The Gemora records an incident: Yeimar bar Chashu had a money claim against a certain person who died and left a boat. Yeimar said to his agent, “Go and seize it.” He went and seized it, but Rav Papa and Rav Huna the son of Rabbi Yehoshua met him and told him, “You are seizing the ship on behalf of a creditor and thereby you are causing loss to other creditors (who cannot take it). And Rabbi Yochanan ruled: He who seizes a debtor’s property on behalf of a creditor and thereby causes loss to other creditors does not legally acquire it. Thereupon, they seized it themselves (for they too had money claims against the debtor). Rav Papa was rowing the boat while Rav Huna the son of Rabbi Yehoshua pulled it by the rope (each one attempting to acquire it by moving it). One master declared, “I have acquired the boat,” and the other similarly declared, “I have acquired it.” (Each one claimed that their method of pulling it was superior to that of their fellow.) Rav Pinchas bar Ami met them and said to them: Both Rav and Samuel ruled that seizure from the orphans will only be valid if the produce was piled up in a public domain, but not in a side street (for then, it will belong to the orphans; how then, could they be attempting to seize the boat)? “We too,” they replied, “have seized it at the main current of the river (which is regarded as a public domain).” When they appeared before Rava, he said to them: You are like white (due to their age) geese (on account of their wisdom) that strip the cloaks off people. Rav Nachman has ruled: The seizure is valid only if it took place during the father’s lifetime (however, afterwards, his property may not be seized; this follows the opinion of Rabbi Akiva). (84b – 85a)

Payment through an Agent

Avimi the son of Rabbi Avahu had a money claim against him by the people of Chozai. He sent the money to them by the hand of Chama the son of Rabbah bar Avahu.
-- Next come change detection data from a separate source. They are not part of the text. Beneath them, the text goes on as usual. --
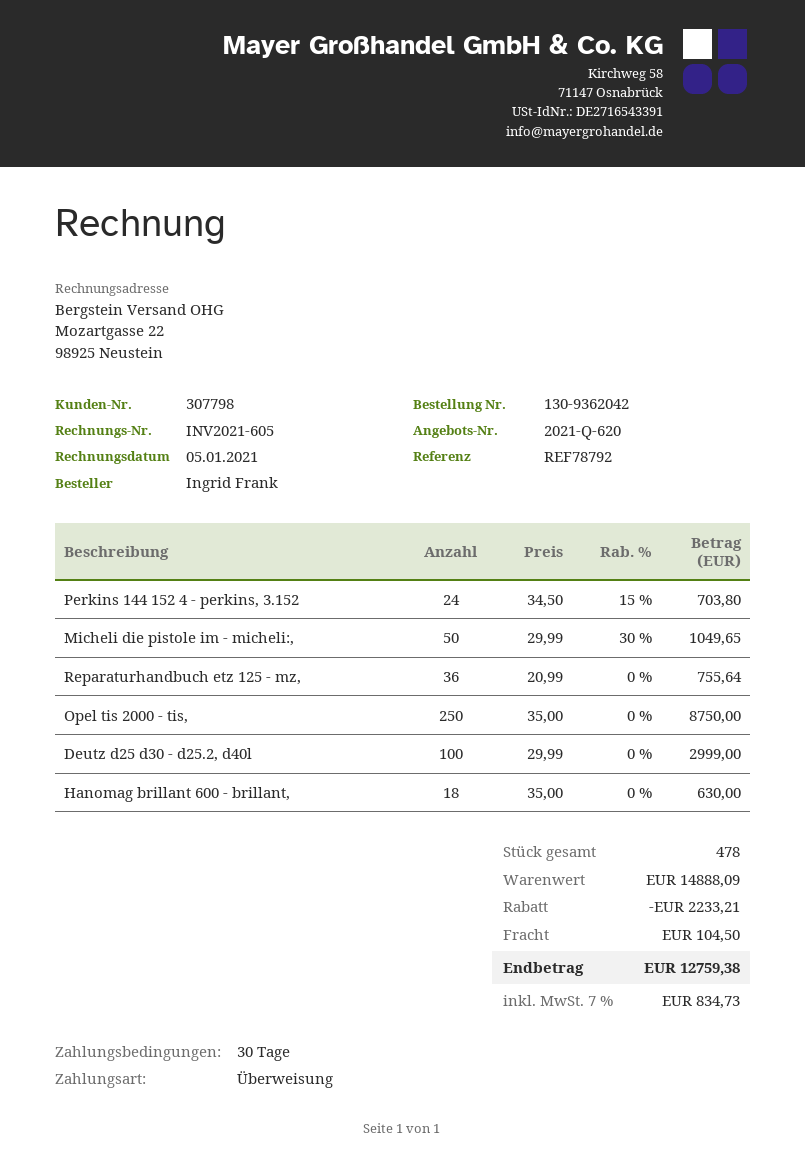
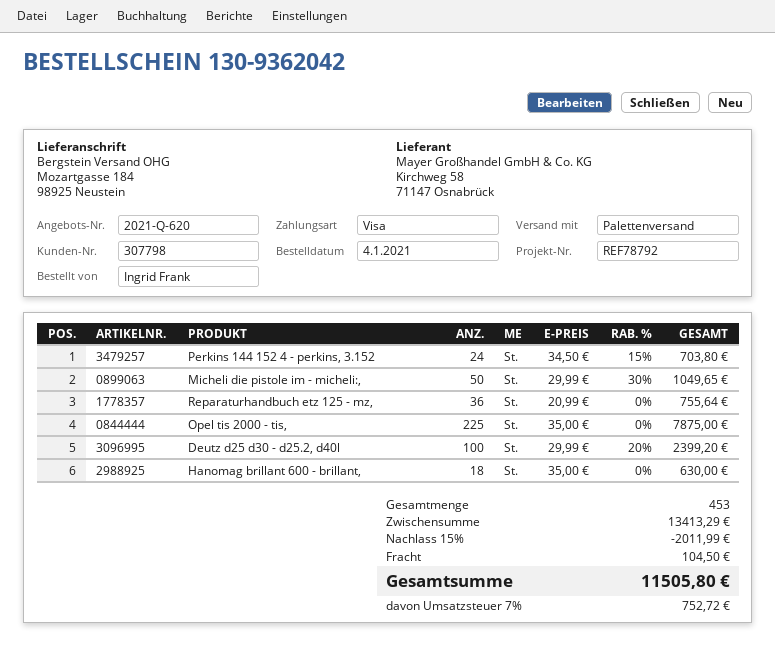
payment method: bank transfer -> Visa
Opel tis 2000 - tis,: 250 x 35.00 = 8750.00 -> 225 x 35.00 = 7875.00
Deutz d25 d30 - d25.2, d40l: 100 x 29.99 = 2999.00 -> 100 x 29.99 - 20% = 2399.20
total quantity: 478 -> 453
subtotal: 14888.09 -> 13413.29
discount: 2233.21 -> 2011.99
tax: 7% = 834.73 -> 7% = 752.72
total: 12759.38 -> 11505.80

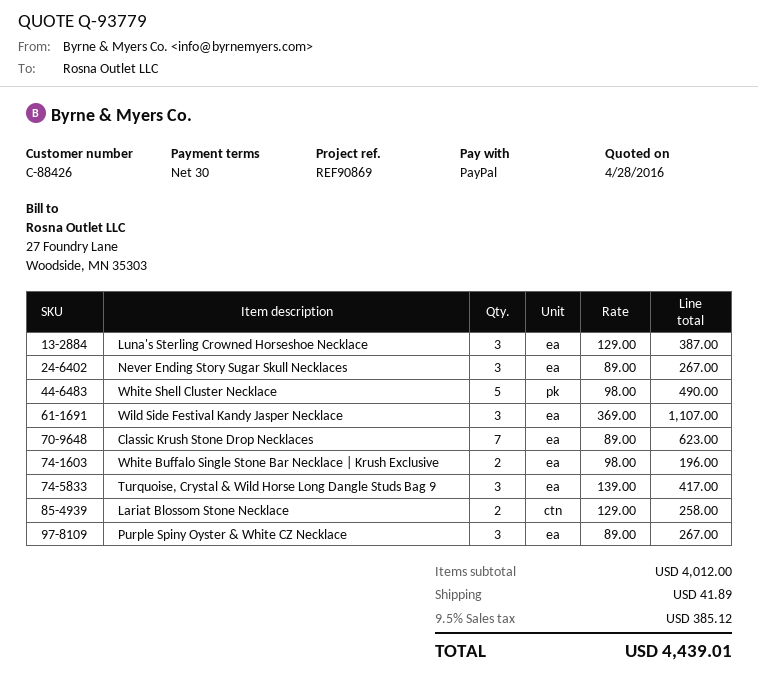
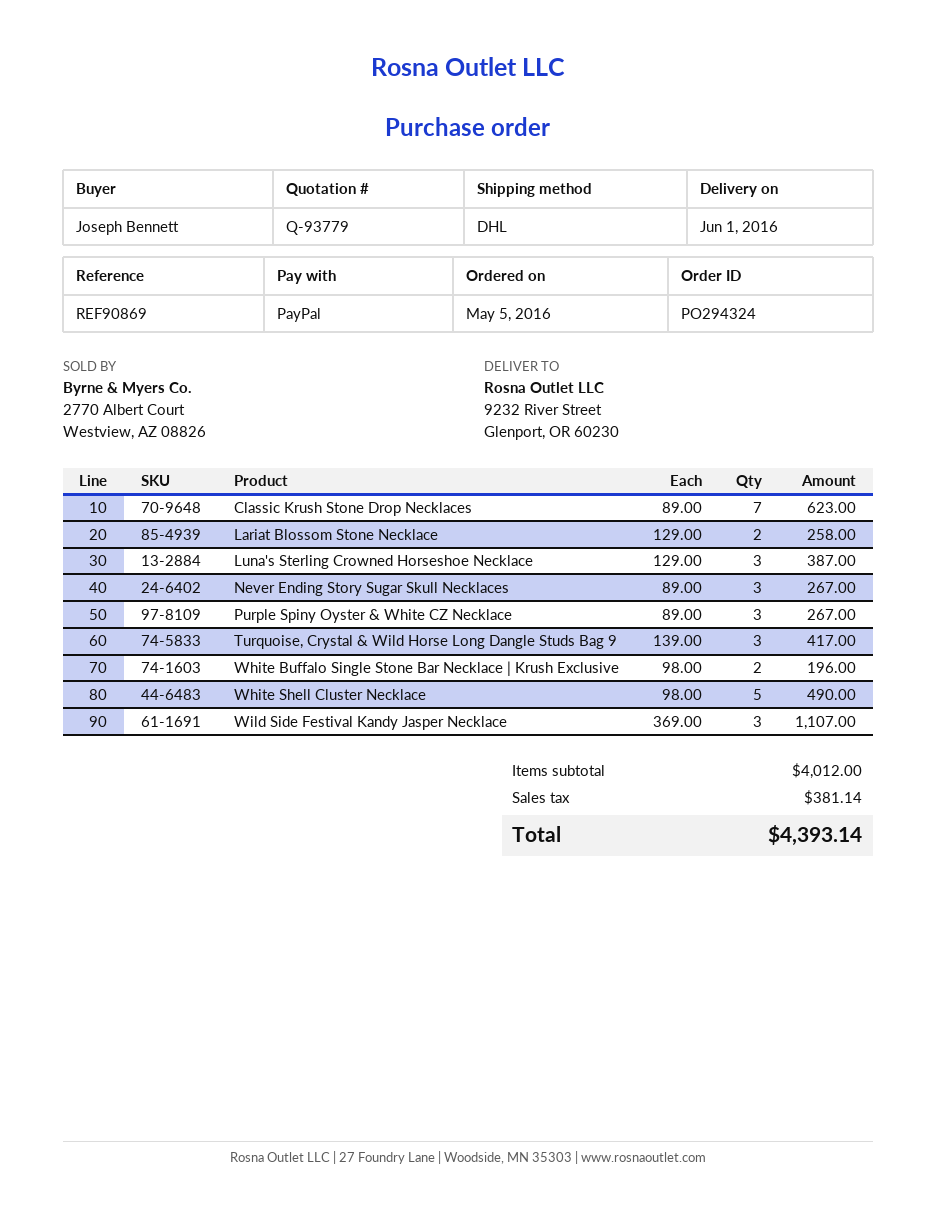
shipping: 41.89 -> none
tax: 385.12 -> 381.14
total: 4439.01 -> 4393.14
He went there and paid them, but when he asked them, “Return to me the document,” they replied as follows: “This payment was made in settlement of some other claims (this document remains unpaid).

He came before Rabbi Avahu to complain and Rabbi Avahu asked him, “Do you have witnesses that you have paid them?” “No,” he replied. Rabbi Avahu said to him, “Since they could claim that the payment was never made, they are also entitled to claim that the payment was made in settlement of some other claims.”
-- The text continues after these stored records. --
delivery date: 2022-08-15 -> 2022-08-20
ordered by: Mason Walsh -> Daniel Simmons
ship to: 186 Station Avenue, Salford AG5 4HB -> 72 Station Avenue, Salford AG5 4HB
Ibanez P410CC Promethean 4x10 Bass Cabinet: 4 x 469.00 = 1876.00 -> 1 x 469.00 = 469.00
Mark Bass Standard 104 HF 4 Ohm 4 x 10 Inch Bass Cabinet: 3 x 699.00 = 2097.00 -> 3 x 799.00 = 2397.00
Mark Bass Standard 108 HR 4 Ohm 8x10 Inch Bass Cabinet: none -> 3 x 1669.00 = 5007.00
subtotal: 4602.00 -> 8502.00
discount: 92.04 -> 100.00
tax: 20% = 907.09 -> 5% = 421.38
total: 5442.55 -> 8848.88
The Gemora asks: Must the agent in this case pay Avimi (for being negligent by paying them without taking the document first)?

Rav Ashi answers: We examine the exact situation: If the agent was told, “Take the document and give the money,” he is regarded as being negligent and he must therefore pay; however, if he was told, “Give the money and take the document,” he is not required to pay.

The Gemora rejects this ruling and states: The agent must pay no matter what he was told, for the debtor can tell him, “You were sent for my benefit, not for my detriment.” (85a)
Trusting One Witness

There was a certain woman with whom a sack of documents was once deposited (and the owner of the documents died). The inheritors of the depositor came to claim it from her and she said, “I seized them during the depositor’s lifetime (because he owed me money).” She came before Rav Nachman and he said to her, “Do you have witnesses that the depositor claimed it from you during his lifetime and that you refused to return it (and this would indeed prove that she seized it during his lifetime)?” “No,” she replied. Rav Nachman said to her, “If so, your seizure occurred after the owner’s death, and such a seizure is invalid.

A woman was once ordered to take an oath at Rava’s Beis Din. Rav Chisda’s daughter (Rava’s wife) said to him, “I know that she is suspected of swearing falsely.” Rava, therefore, transferred the oath to her disputant.

On another occasion, Rav Papa and Rav Adda bar Masna sat in Rava’s presence when a document was brought to him. Rav Papa to Rava: I know that this document has been paid. Rava asked him: Is there any other man with the master to confirm this statement? No, he replied. Rava said to him: Although the master has testified, there is no validity in the testimony of one witness.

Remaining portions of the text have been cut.